— WHAT THE TASK REQUIRES —
What lines below contain the word "your"? Please pull each one out.

Image comparison data:
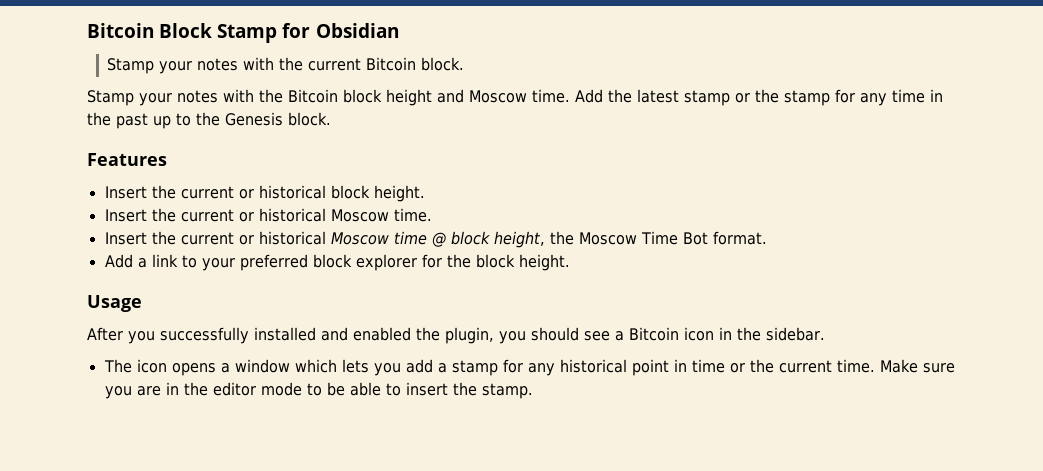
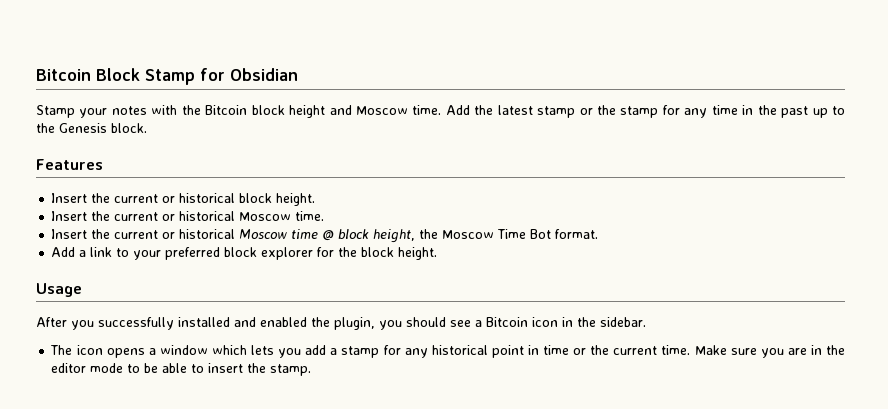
- Stamp your notes with the current Bitcoin block.

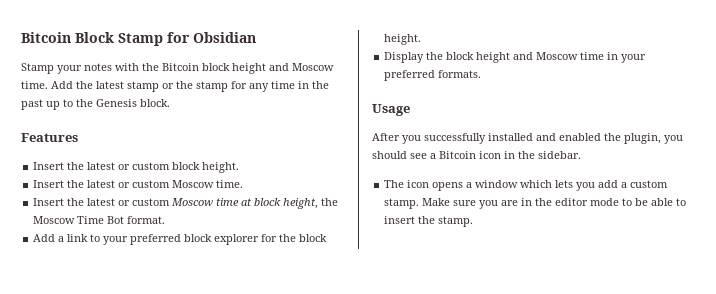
- Insert the current or historical block height.
+ Insert the latest or custom block height.
- Insert the current or historical Moscow time.
+ Insert the latest or custom Moscow time.
- Insert the current or historical Moscow time @ block height, the Moscow Time Bot format.
+ Insert the latest or custom Moscow time at block height, the Moscow Time Bot format.
+ Display the block height and Moscow time in your preferred formats.
- The icon opens a window which lets you add a stamp for any historical point in time or the current time.
+ The icon opens a window which lets you add a custom stamp.

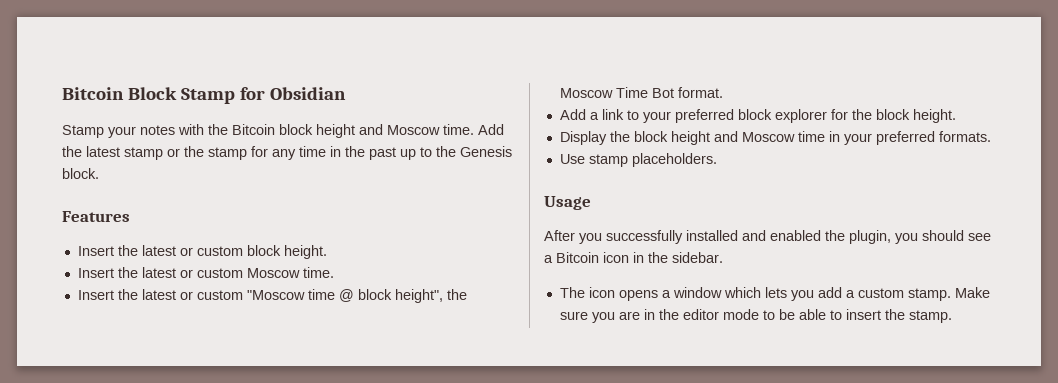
- Insert the latest or custom Moscow time at block height, the Moscow Time Bot format.
+ Insert the latest or custom "Moscow time @ block height", the Moscow Time Bot format.
+ Use stamp placeholders.

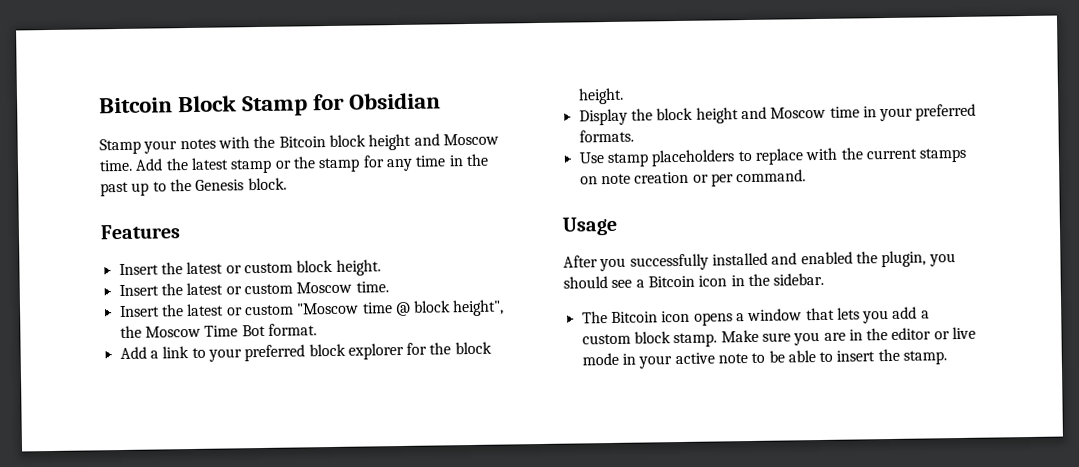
- Use stamp placeholders.
+ Use stamp placeholders to replace with the current stamps on note creation or per command.
- The icon opens a window which lets you add a custom stamp.
+ The Bitcoin icon opens a window that lets you add a custom block stamp.
- Make sure you are in the editor mode to be able to insert the stamp.
+ Make sure you are in the editor or live mode in your active note to be able to insert the stamp.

— EXPECTED OUTPUT —
- Stamp your notes with the current Bitcoin block.
+ Display the block height and Moscow time in your preferred formats.
+ Make sure you are in the editor or live mode in your active note to be able to insert the stamp.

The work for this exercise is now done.